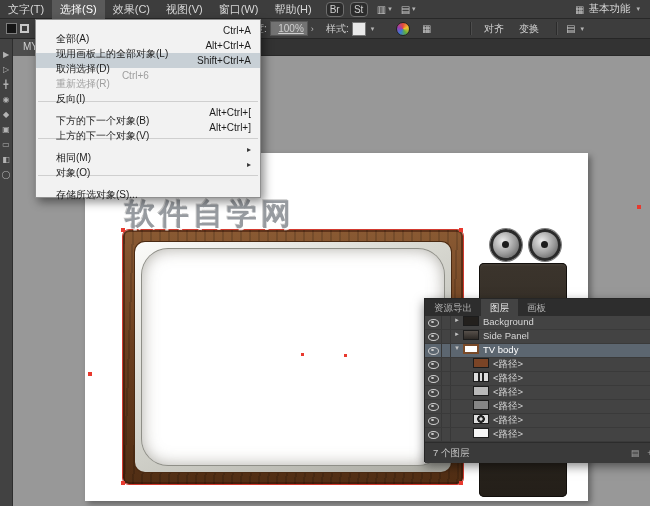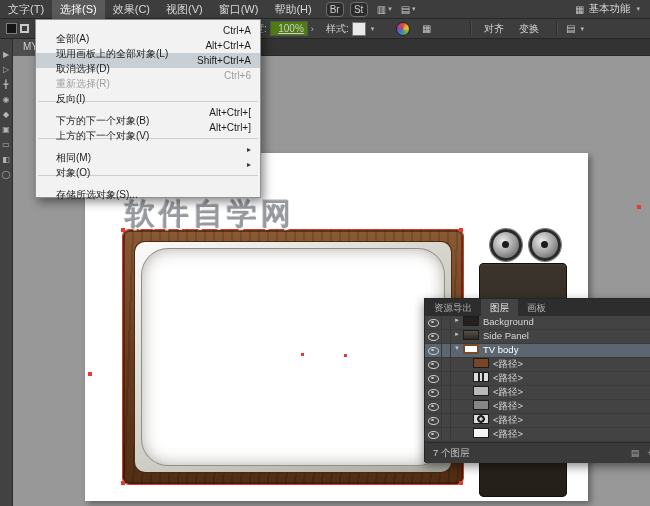--- a/index.html
+++ b/index.html
@@ -27,7 +27,7 @@
   .cb{position:absolute;top:0;height:19px;display:flex;align-items:center;gap:3px;}
   .fill-swatch{width:9px;height:9px;background:#151515;border:1px solid #7d7d7d;}
   .stroke-swatch{width:9px;height:9px;border:2px solid #c9c9c9;background:#3d3d3d;box-sizing:border-box;}
-  .cb-value{min-width:30px;text-align:right;border:1px solid #555;background:#4d7c0f;
+  .cb-value{min-width:30px;text-align:right;border:1px solid #555;background:#737373;
             padding:0 3px;height:13px;line-height:13px;text-decoration:underline;}
   .chev{color:#bdbdbd;font-size:9px;}
   .style-swatch{width:12px;height:12px;background:#e9e9e9;border:1px solid #777;}

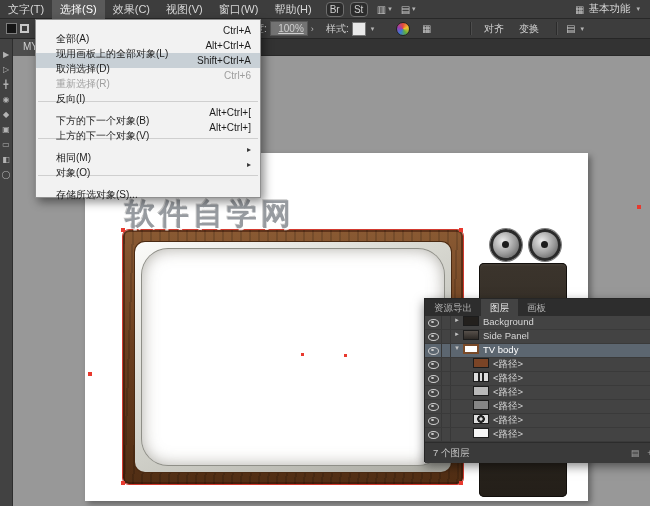--- a/index.html
+++ b/index.html
@@ -89,7 +89,7 @@
   .mi .sc{margin-left:auto;white-space:nowrap;}
   .mi .sub{margin-left:auto;font-size:8px;color:#333;}
   .mi.hl{background:#c8d0d6;}
-  .mi.dis{color:#9e9e9e;justify-content:space-between;} .mi.dis .sc{color:#9e9e9e;margin-left:12px;}
+  .mi.dis{color:#9e9e9e;} .mi.dis .sc{color:#9e9e9e;margin-left:12px;}
   .msep{height:1px;background:#cfcfcf;margin:3px 2px;}
 
   

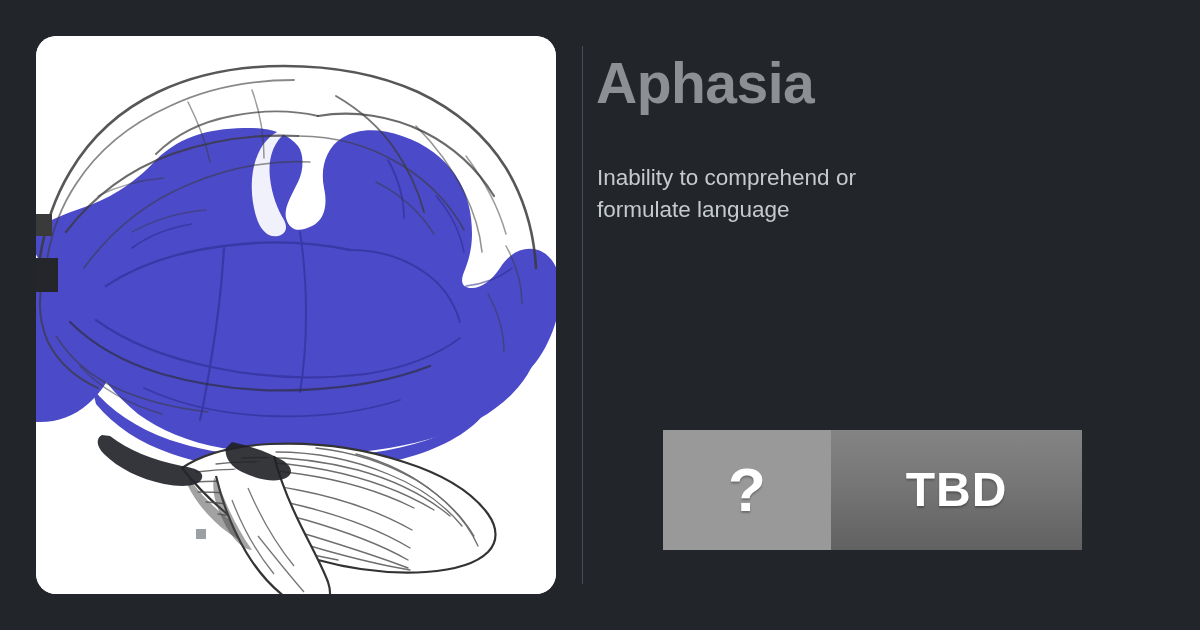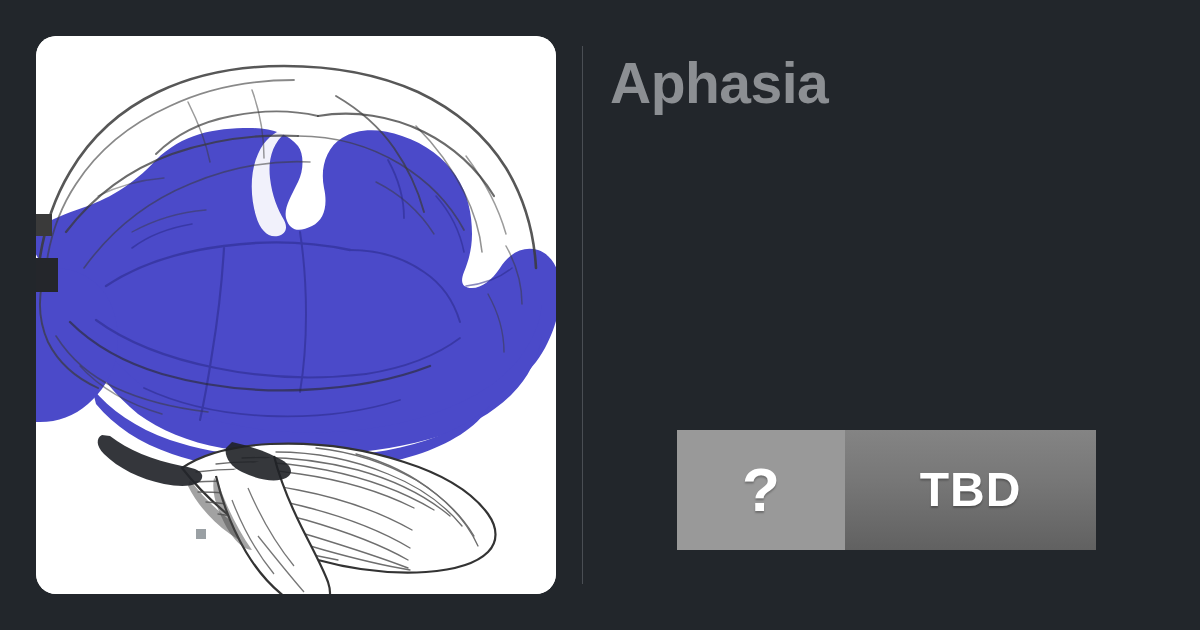--- a/index.html
+++ b/index.html
@@ -55,7 +55,7 @@
   
   .right-panel {
     position: absolute;
-    left: 610px;
+    left: 596px;
     top: 36px;
     width: 560px;
     height: 558px;

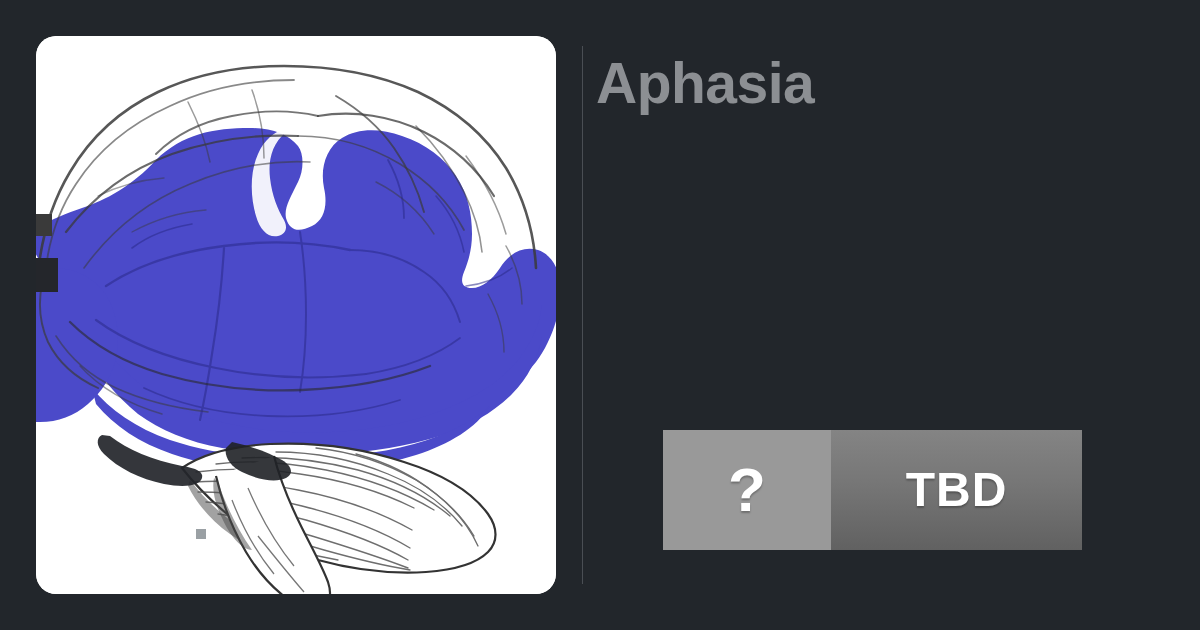--- a/index.html
+++ b/index.html
@@ -279,6 +279,7 @@
 
     <h1 class="page-title">Aphasia</h1>
 
+    <p class="subtitle">Inability to comprehend or formulate language</p>
 
     <div class="badge">
       <div class="badge-left">?</div>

━━━━━━━━

Description of the task: The copy you produce must hold all the records above exactly and none of their pictures.

Response box:
--- a/index.html
+++ b/index.html
@@ -27,7 +27,7 @@
   .cb{position:absolute;top:0;height:19px;display:flex;align-items:center;gap:3px;}
   .fill-swatch{width:9px;height:9px;background:#151515;border:1px solid #7d7d7d;}
   .stroke-swatch{width:9px;height:9px;border:2px solid #c9c9c9;background:#3d3d3d;box-sizing:border-box;}
-  .cb-value{min-width:30px;text-align:right;border:1px solid #555;background:#4d7c0f;
+  .cb-value{min-width:30px;text-align:right;border:1px solid #555;background:#737373;
             padding:0 3px;height:13px;line-height:13px;text-decoration:underline;}
   .chev{color:#bdbdbd;font-size:9px;}
   .style-swatch{width:12px;height:12px;background:#e9e9e9;border:1px solid #777;}

--- a/index.html
+++ b/index.html
@@ -89,7 +89,7 @@
   .mi .sc{margin-left:auto;white-space:nowrap;}
   .mi .sub{margin-left:auto;font-size:8px;color:#333;}
   .mi.hl{background:#c8d0d6;}
-  .mi.dis{color:#9e9e9e;justify-content:space-between;} .mi.dis .sc{color:#9e9e9e;margin-left:12px;}
+  .mi.dis{color:#9e9e9e;} .mi.dis .sc{color:#9e9e9e;margin-left:12px;}
   .msep{height:1px;background:#cfcfcf;margin:3px 2px;}
 
   

--- a/index.html
+++ b/index.html
@@ -55,7 +55,7 @@
   
   .right-panel {
     position: absolute;
-    left: 610px;
+    left: 596px;
     top: 36px;
     width: 560px;
     height: 558px;

--- a/index.html
+++ b/index.html
@@ -279,6 +279,7 @@
 
     <h1 class="page-title">Aphasia</h1>
 
+    <p class="subtitle">Inability to comprehend or formulate language</p>
 
     <div class="badge">
       <div class="badge-left">?</div>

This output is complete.